Since it is based on the Greek word for stealing, the term "kleptocracy" sounds inflammatory. But as income gaps open up wider and wider, there is evidence of a serious rift in American democracy, and in that rift one finds untold greed, corruption, and cronyism. Since the Reagan era, middle-class families have seen their income rise a paltry 20 percent while the richest have increased their wealth tenfold. In the current downturn, the economy has officially recovered. As of this fall, the gross national product is higher than before the downturn, as is consumer spending.

This means that the widespread malaise isn't evenly distributed -- in fact, the distribution is grossly unjust. Consider that Wall Street continues to hand out staggering bonuses to hedge fund managers, who cram the ranks of the top one-tenth of 1 percent of income earners. At the other extreme, unemployment among women and minorities soars, and only 7 percent of those who gain a new job after losing their old one receive pay that equals or exceeds what they earned before.

We consider ourselves a democracy, but several long-standing trends indicate that American democracy has been bought and sold. Financial elites have a virtual monopoly on influence and power.

-- A right-wing Supreme Court has heard numerous cases involving individuals suing corporations, and in the vast majority of cases, it has founded on behalf of the corporation.
-- The Roberts court has also permitted anonymous and unlimited contributions made by corporations to political campaigns.
-- Using the filibuster as a constant veto weapon, the Senate Republicans block the President's appointments to staff departments that they disapprove of ideologically, the most blatant example being the refusal to approve a department head for the Consumer Financial Protection Agency.
-- Republican legislatures are pushing through voter registration restrictions aimed at intimidating minority and immigrant voters.
-- A handful of congressmen in charge of military appropriations are virtual colleagues of the military-industrial contractors who receive billions on the basis of cronyism and influence.
-- The traditional censure of influence-peddling in general has vanished, leading to a hand-in-glove arrangement that leads directly from public office to becoming a fat-cat lobbyist on K Street. This corrupt symbiosis allows corporations to essentially write the very legislation meant to regulate them, while a figure like Newt Gingrich can brazenly deny the obvious fact that he has grown wealthy as an influence peddler.

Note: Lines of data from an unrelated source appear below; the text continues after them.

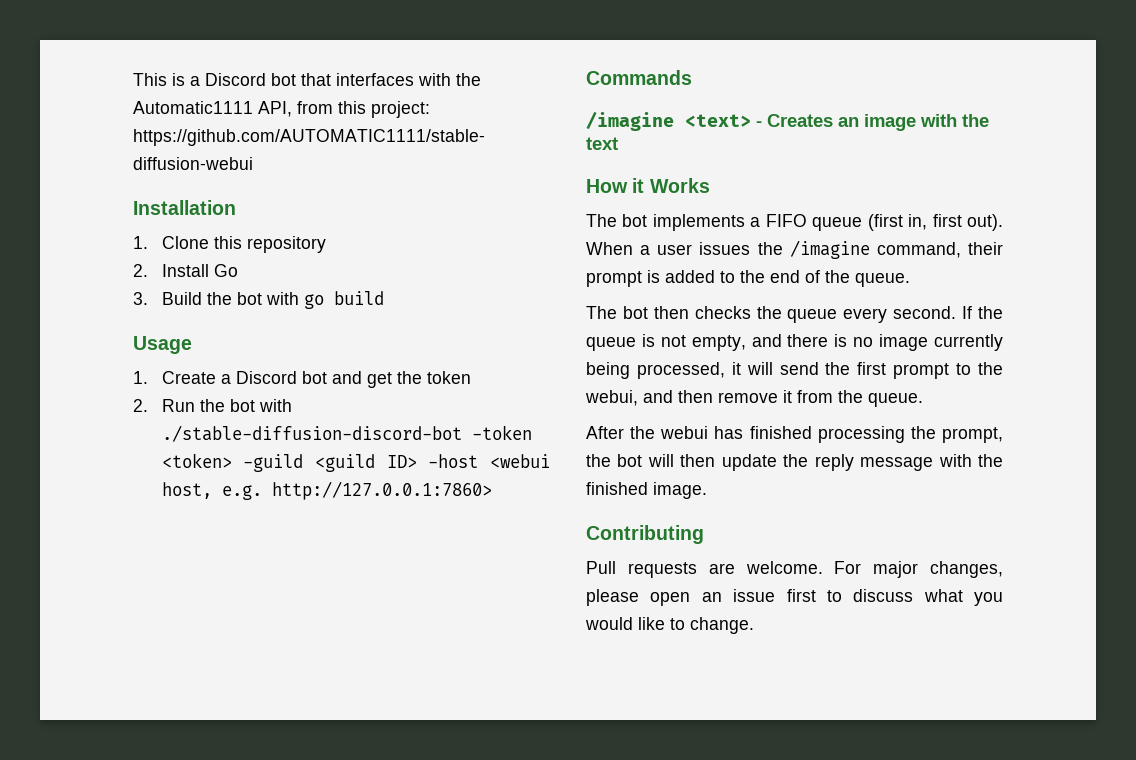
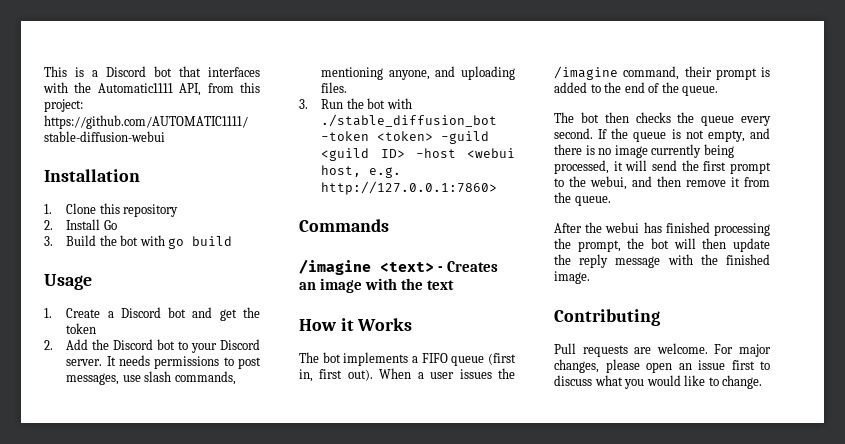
(148, 405) none -> [66,339,260,353] [66,355,261,369] [66,371,236,385] [321,66,515,80] [321,82,348,93] [299,99,308,109] Add the Discord bot to your Discord server. It needs permissions to post messages, use slash commands, mentioning anyone, and uploading files. // 3.
[161,425,462,442] ./stable-diffusion-discord-bot -> [321,114,498,127] ./stable_diffusion_bot

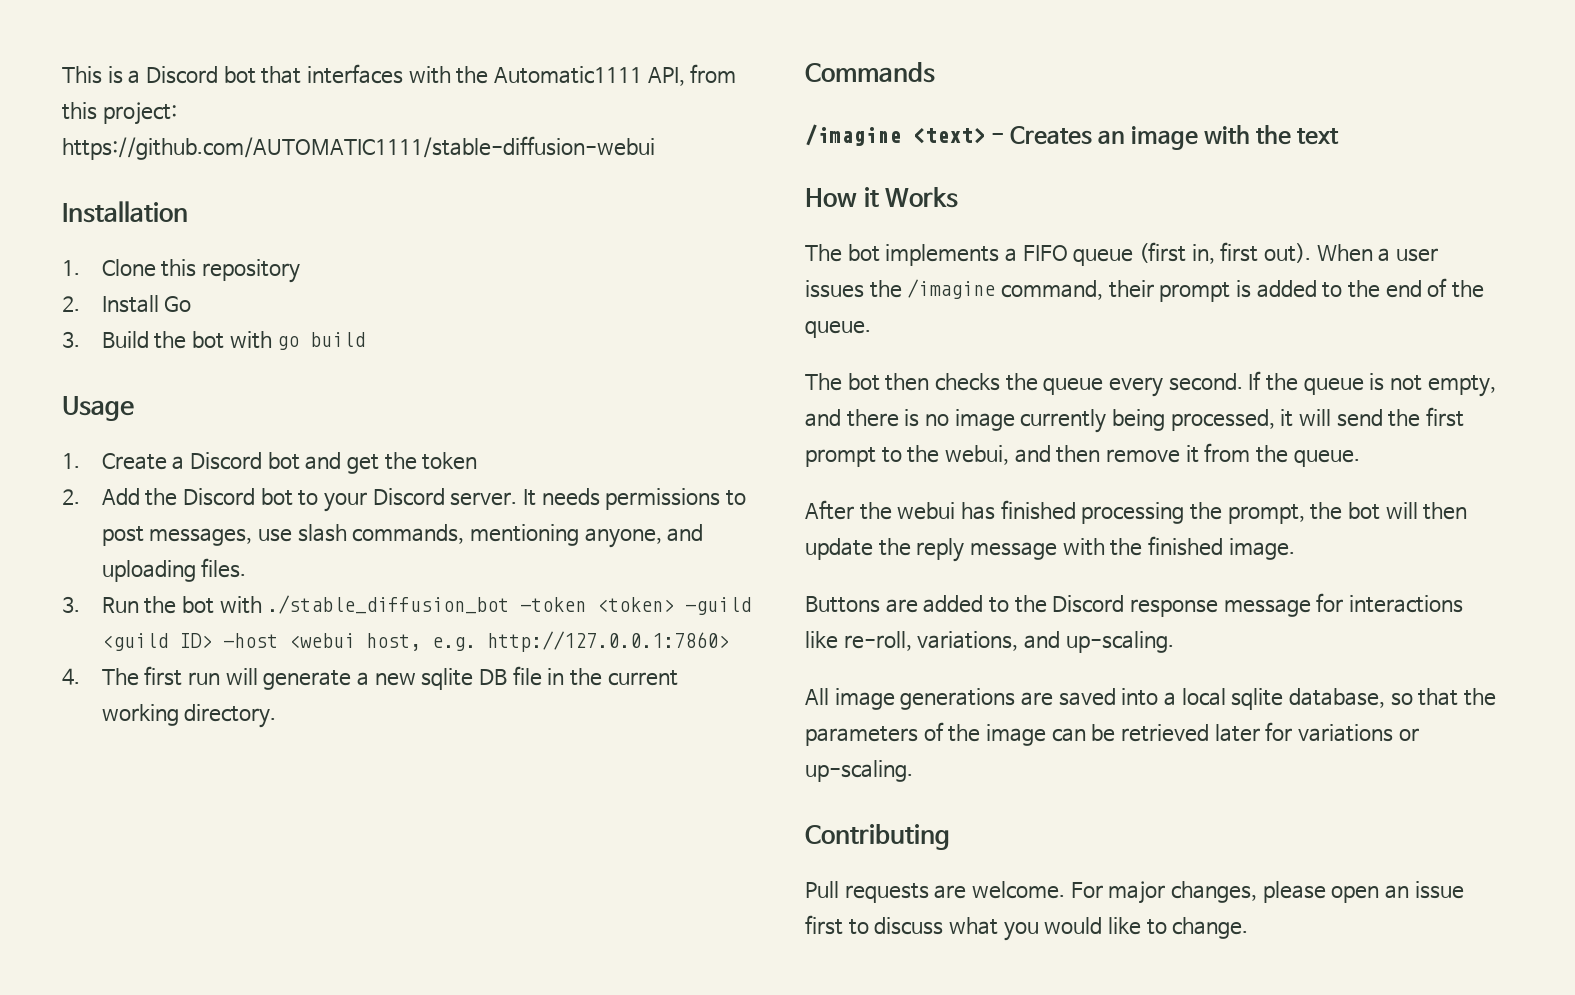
(498, 188) none -> [62,666,678,690] [101,704,277,728] // 4. The first run will generate a new sqlite DB file in the current working directory.
(590, 277) none -> [805,593,1463,617] [805,631,1174,653] [805,688,1496,710] [805,722,1419,746] [805,760,913,782] // Buttons are added to the Discord response message for interactions like re-roll, variations, and up-scaling. // All image generations are saved into a local sqlite database, so that the parameters of the image can be retrieved later for variations or up-scaling.

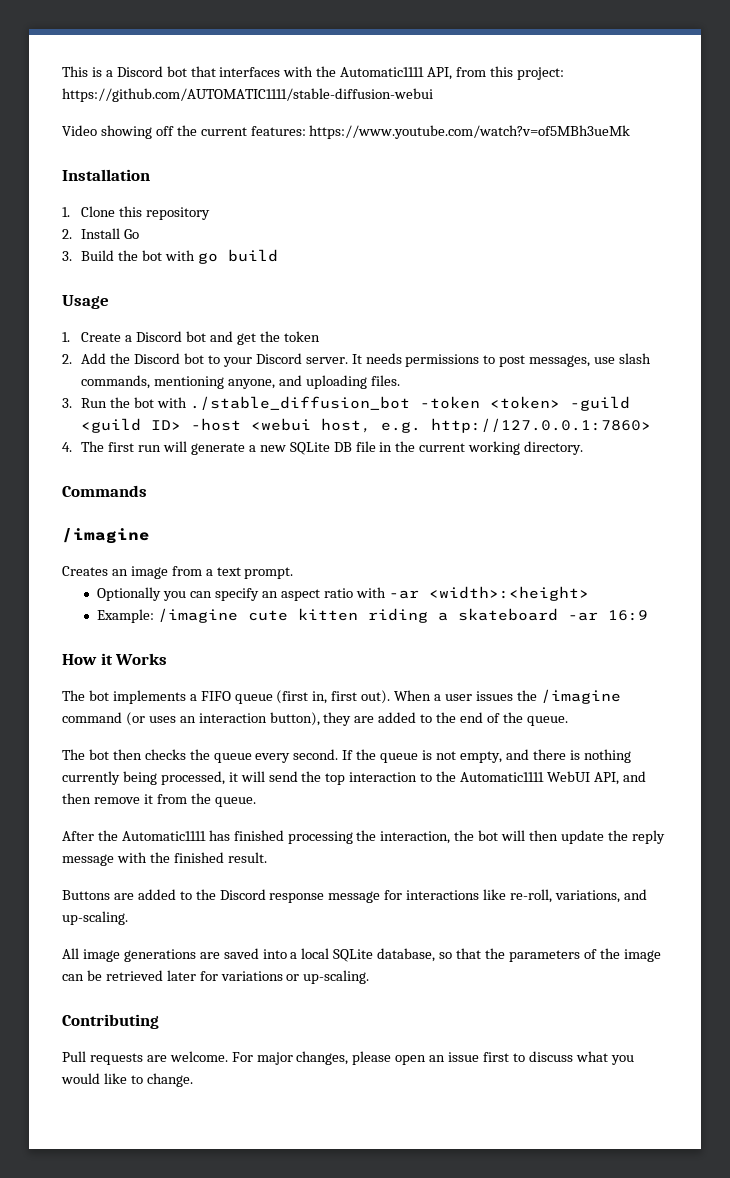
(655, 148) none -> [62,125,631,139] // Video showing off the current features: https://www.youtube.com/watch?v=of5MBh3ueMk
[421,668,474,690] sqlite -> [289,442,330,455] SQLite
[913,128,1005,144] <text> - -> (150, 536) //
[1204,125,1340,145] with the text -> [171,566,294,579] [97,586,589,601] [97,608,649,623] from a text prompt. // Optionally you can specify an aspect ratio with -ar <width>:<height> // Example: /imagine cute kitten riding a skateboard -ar 16:9
[1001,280,1251,302] command, their prompt is -> [62,712,375,726] command (or uses an interaction button), they are
[924,409,1015,431] no image -> [583,749,631,763] nothing
[1425,407,1464,427] [805,445,1009,467] first prompt to the webui, -> [325,771,619,785] top interaction to the Automatic1111 WebUI API,
[897,502,956,520] webui -> [121,831,206,841] Automatic1111
[1227,504,1305,524] prompt, -> [380,831,451,844] interaction,
[1228,538,1295,560] image. -> [227,852,267,863] result.
[1231,688,1284,710] sqlite -> [333,949,374,962] SQLite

These trends go beyond the "normal" shadiness that has always been part of the lobbying system and the tendency for rich elites to combine their interests in the halls of power. There is a direct assault on democracy, as seen in the debate over national health insurance. Lobbying efforts emasculated the bill and achieved almost everything that big pharma, the medical establishment and the insurance companies wanted. The interests of the public were obvious, as they remain today. Health care should be a citizen's right, with cost-cutting managed by eliminating fraud and cutting back drastically on optional and marginal procedures. Everyone can see this quite clearly, but our ability to translate public interest into law has been crippled.

The solution? It's easy enough to take each toxic trend and dictate that it be reversed. But these trends are solidly entrenched. There is literally no elected official at the national level, except the president, with the power and ability to speak for the public as a whole. Inside the daily workings of Congress, the system of cozy corruption and influence-peddling has become amoral -- it's business as usual conducted without a blush. I retain my faith in President Obama as a leader who sees the situation without blinders and who would reform it overnight if he could. And informed citizens can seek out the candidates who stand for progressive reform.

Yet ultimately, there must be a shift in collective consciousness. Reform isn't revolution. It arises through acts of conscience that turn wrongs into rights. It depends upon an informed electorate that arouses itself from passivity and cynical indifference. We aren't there yet. But the air is filled with discontent and anger, which is a start. The Occupy movement has stung our conscience. The various types of social injustice and income inequality have been publicized over and over. Set against this, however, one must confront 30 years of right-wing indoctrination, public apathy, and the discouragement of the current economic downturn. The contest has been engaged. Now it's your turn, and mine, to speak the truth and act on behalf of justice. There is no other way to create the shift in consciousness that we need.